Hello Everybody.
It's the first Monday of the month again, so as you all know (and
dread?) it's time to go over all of the currently open UK tickets.
On top of the lovely tickets there was a discussion in the Ops team last
week and it was mentioned how it would be handy to look how sites were
doing on the VO nagios, so I thought I'd go over that here.

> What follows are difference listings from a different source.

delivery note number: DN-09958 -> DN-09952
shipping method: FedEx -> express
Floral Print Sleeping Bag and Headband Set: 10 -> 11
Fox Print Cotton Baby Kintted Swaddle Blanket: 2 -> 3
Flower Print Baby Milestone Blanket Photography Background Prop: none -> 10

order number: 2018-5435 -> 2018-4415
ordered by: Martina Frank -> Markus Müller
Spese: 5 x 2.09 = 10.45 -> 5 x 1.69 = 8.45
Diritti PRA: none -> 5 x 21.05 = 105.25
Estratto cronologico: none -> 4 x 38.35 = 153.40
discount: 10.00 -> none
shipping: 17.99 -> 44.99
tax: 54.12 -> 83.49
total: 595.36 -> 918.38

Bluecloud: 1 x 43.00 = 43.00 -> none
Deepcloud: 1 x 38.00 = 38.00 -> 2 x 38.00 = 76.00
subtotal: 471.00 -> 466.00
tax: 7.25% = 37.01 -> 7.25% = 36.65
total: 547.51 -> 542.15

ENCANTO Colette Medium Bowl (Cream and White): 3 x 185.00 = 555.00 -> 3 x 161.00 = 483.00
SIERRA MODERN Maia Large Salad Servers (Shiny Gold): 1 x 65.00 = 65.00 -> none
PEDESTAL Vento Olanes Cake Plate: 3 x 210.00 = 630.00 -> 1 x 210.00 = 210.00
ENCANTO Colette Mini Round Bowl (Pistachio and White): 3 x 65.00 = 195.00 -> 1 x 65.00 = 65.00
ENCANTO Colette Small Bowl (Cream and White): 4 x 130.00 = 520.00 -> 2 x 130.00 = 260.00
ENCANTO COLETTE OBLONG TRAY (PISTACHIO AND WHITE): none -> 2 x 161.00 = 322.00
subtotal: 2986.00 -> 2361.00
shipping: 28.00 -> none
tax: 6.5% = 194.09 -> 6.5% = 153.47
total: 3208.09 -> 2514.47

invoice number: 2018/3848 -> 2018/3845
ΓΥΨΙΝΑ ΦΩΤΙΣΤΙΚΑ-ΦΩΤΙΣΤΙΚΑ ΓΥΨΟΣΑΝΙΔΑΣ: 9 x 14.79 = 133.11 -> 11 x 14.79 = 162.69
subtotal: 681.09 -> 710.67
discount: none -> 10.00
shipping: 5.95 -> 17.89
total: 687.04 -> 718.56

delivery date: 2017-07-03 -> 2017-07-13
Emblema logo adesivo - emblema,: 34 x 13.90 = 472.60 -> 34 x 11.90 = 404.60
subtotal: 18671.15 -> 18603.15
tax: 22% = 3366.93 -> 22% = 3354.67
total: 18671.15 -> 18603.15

https://vo-nagios.physics.ox.ac.uk/nagios/cgi-bin/status.cgi?host=all&servicestatustypes=16&hoststatustypes=15
(forgive the long hand URL).
Site's that seem to be having trouble on one or more of their nodes at
the time of writing are:
Durham: pheno and gridpp
Lancaster: pheno and gridpp
Sussex: snoplus
EFDA-JET: gridpp, pheno, southgrid
Liverpool: gridpp, snoplus
Sheffield: gridpp, snoplus
QMUL: t2k.org
TIER 1: snoplus and t2k
Although only Lancaster, Sheffield and the Tier 1 seem to be having
really long term problems.
(I'm still trying to think how best to parse this information, so my
apologies that it's poorly presented).
On to the tickets.
Only 24 open UK tickets this month (organised by site).
SUSSEX
https://ggus.eu/index.php?mode=ticket_info&ticket_id=108765 (24/9)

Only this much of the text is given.